**Problem details**:
Using the data below, print exactly the line with "reference: JOB248 -> JOB648", the line with "total: 343.95 -> 379.35", and every line between them, but none of the pictures.

╔══

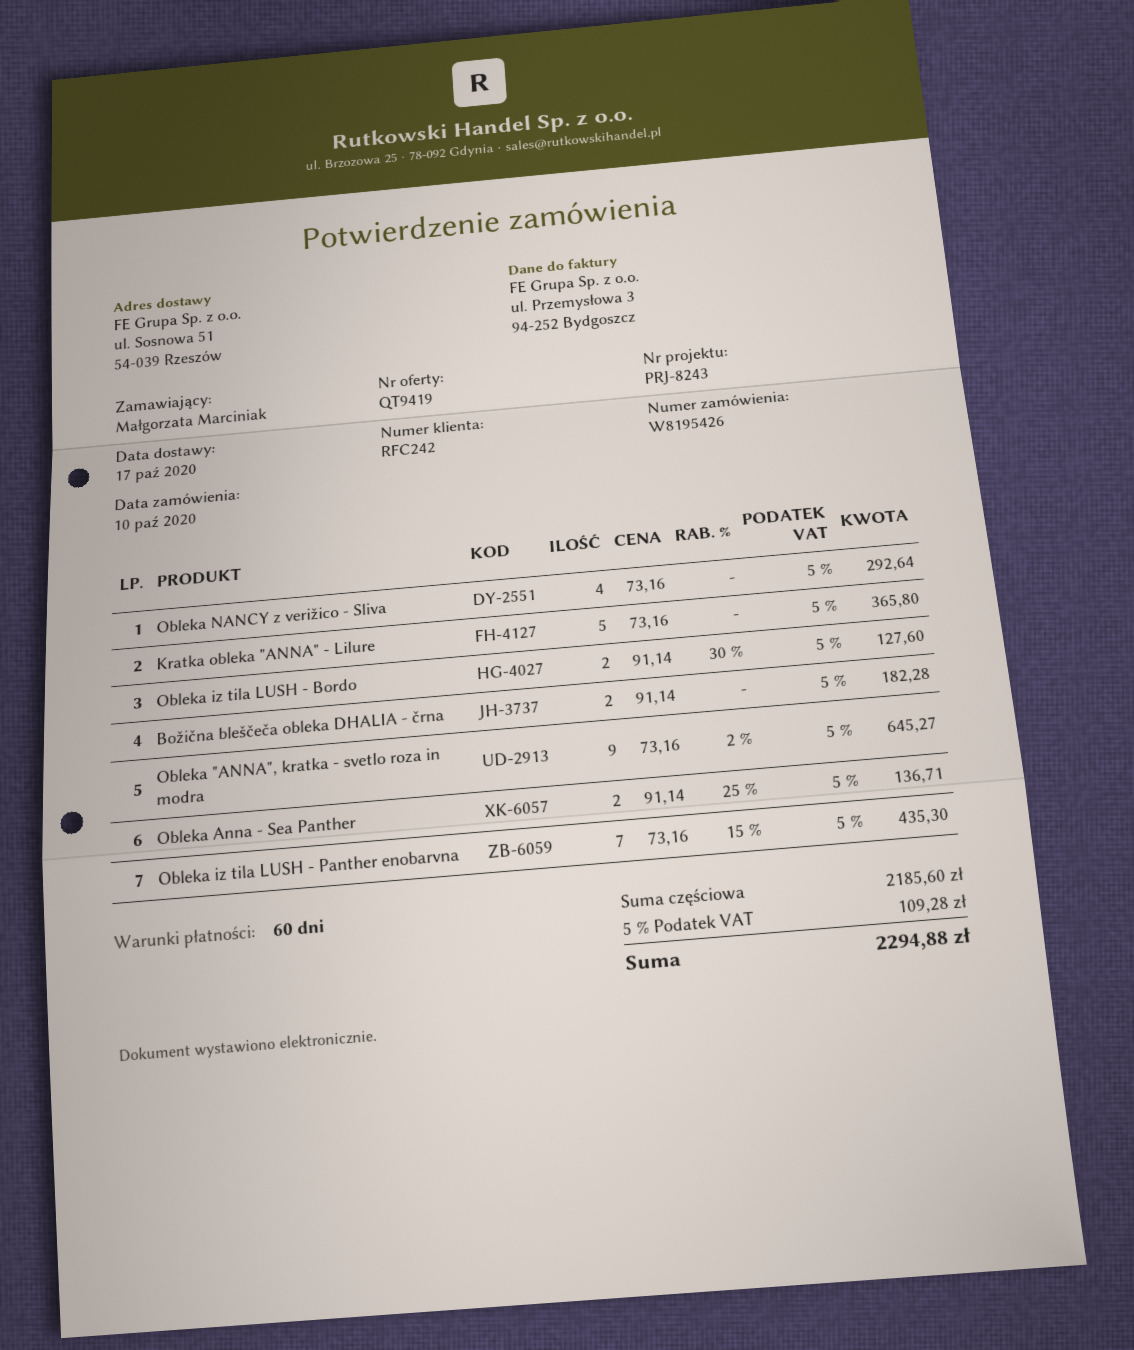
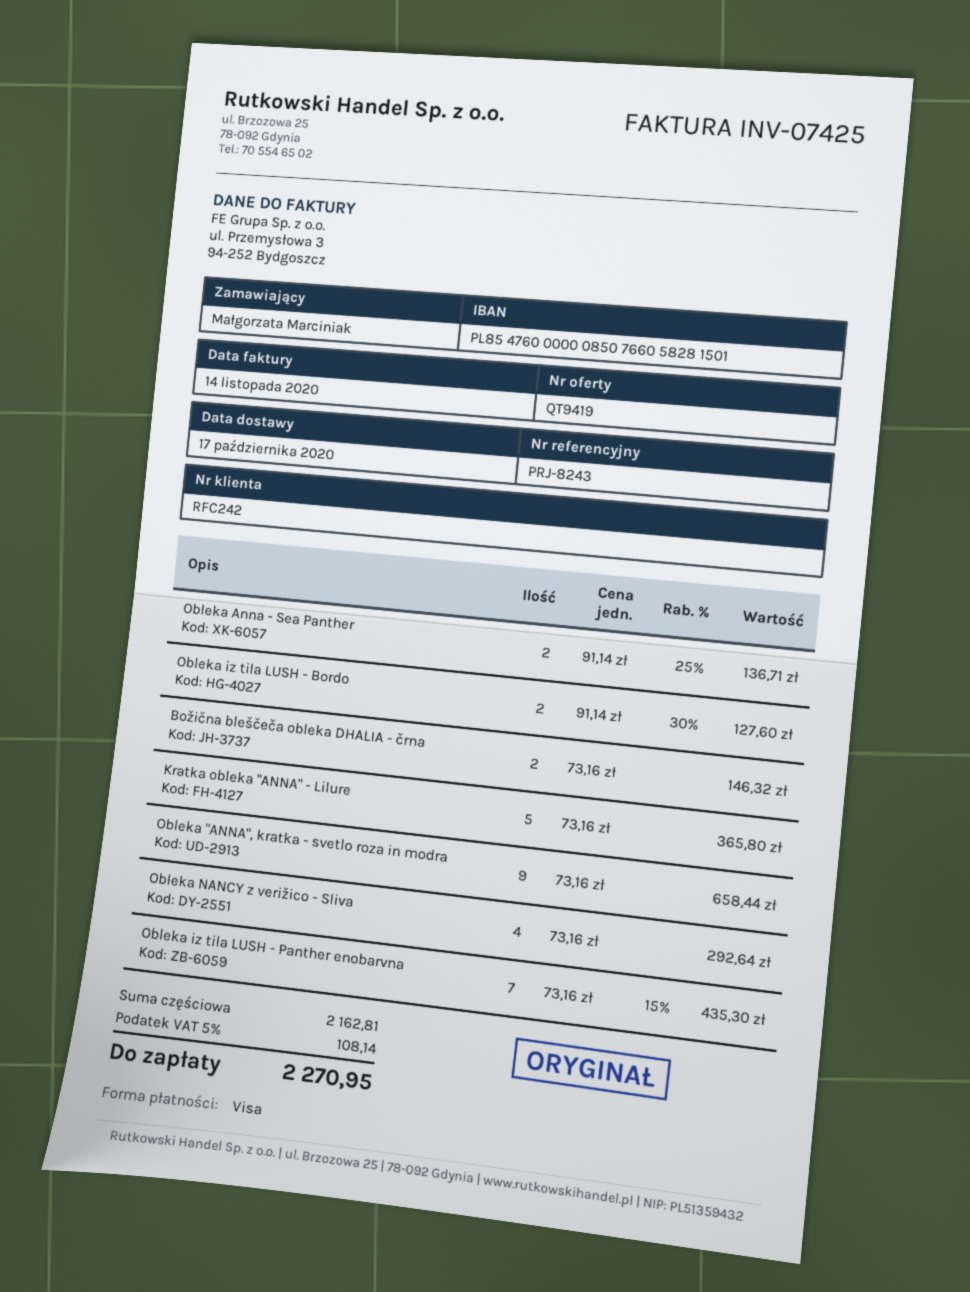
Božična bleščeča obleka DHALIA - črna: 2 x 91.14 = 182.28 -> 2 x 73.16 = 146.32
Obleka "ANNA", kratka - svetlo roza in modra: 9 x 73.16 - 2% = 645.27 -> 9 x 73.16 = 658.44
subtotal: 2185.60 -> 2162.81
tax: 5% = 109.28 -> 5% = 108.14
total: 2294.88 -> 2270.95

╚══
╔══

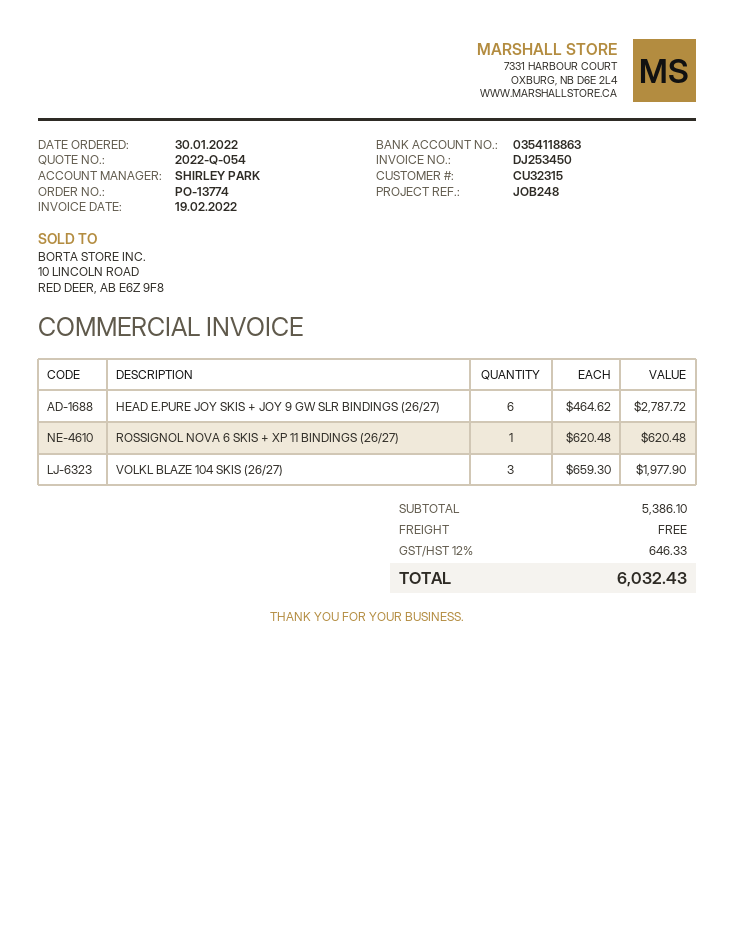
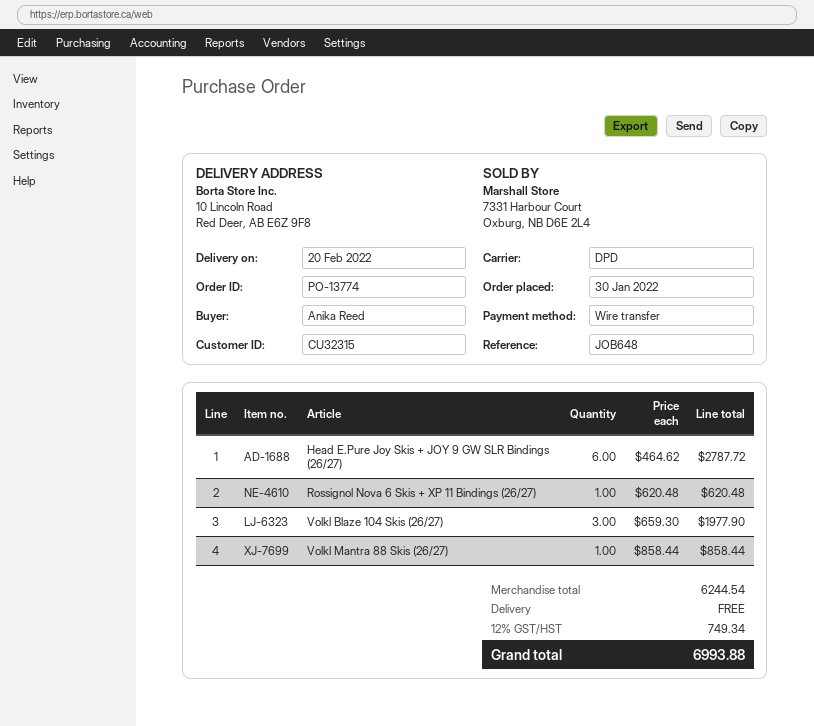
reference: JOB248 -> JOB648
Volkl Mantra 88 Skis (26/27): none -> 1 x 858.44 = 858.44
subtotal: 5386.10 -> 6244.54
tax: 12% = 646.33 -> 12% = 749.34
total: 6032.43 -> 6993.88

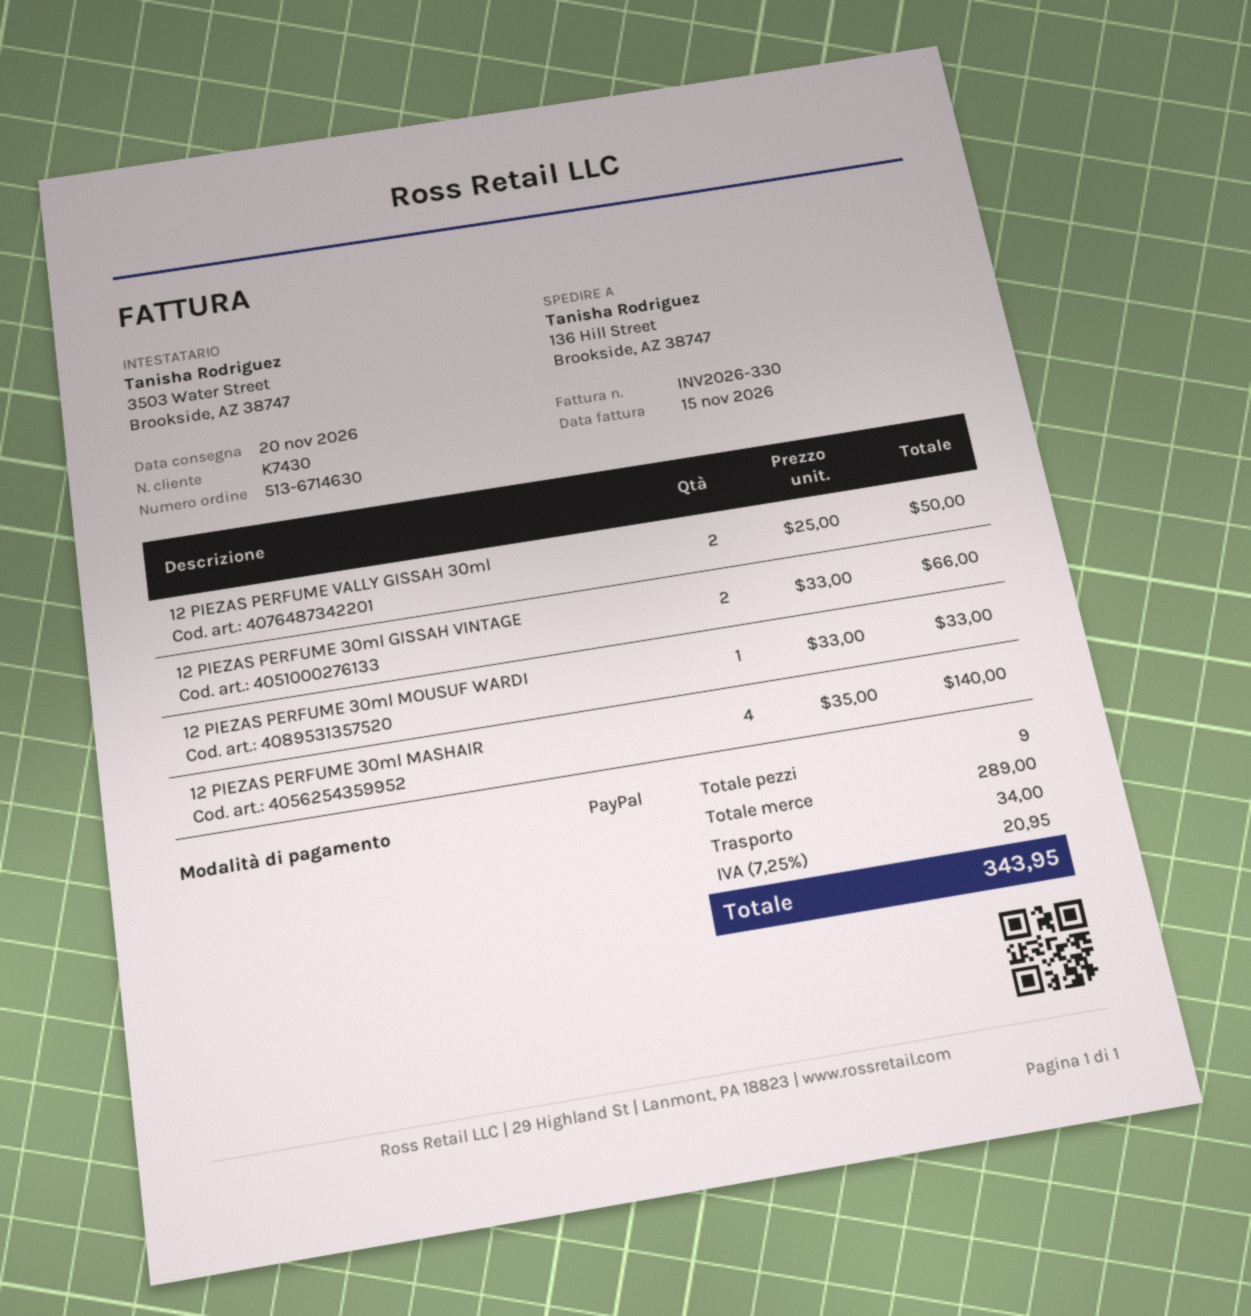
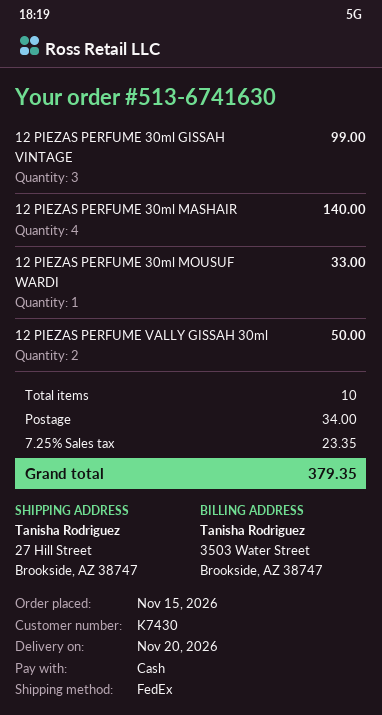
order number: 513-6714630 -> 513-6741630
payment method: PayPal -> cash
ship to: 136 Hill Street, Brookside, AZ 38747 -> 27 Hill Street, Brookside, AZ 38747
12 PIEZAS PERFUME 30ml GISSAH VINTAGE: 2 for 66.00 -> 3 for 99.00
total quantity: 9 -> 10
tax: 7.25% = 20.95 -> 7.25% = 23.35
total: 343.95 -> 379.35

╚══

**Worked solution**:
reference: JOB248 -> JOB648
Volkl Mantra 88 Skis (26/27): none -> 1 x 858.44 = 858.44
subtotal: 5386.10 -> 6244.54
tax: 12% = 646.33 -> 12% = 749.34
total: 6032.43 -> 6993.88

order number: 513-6714630 -> 513-6741630
payment method: PayPal -> cash
ship to: 136 Hill Street, Brookside, AZ 38747 -> 27 Hill Street, Brookside, AZ 38747
12 PIEZAS PERFUME 30ml GISSAH VINTAGE: 2 for 66.00 -> 3 for 99.00
total quantity: 9 -> 10
tax: 7.25% = 20.95 -> 7.25% = 23.35
total: 343.95 -> 379.35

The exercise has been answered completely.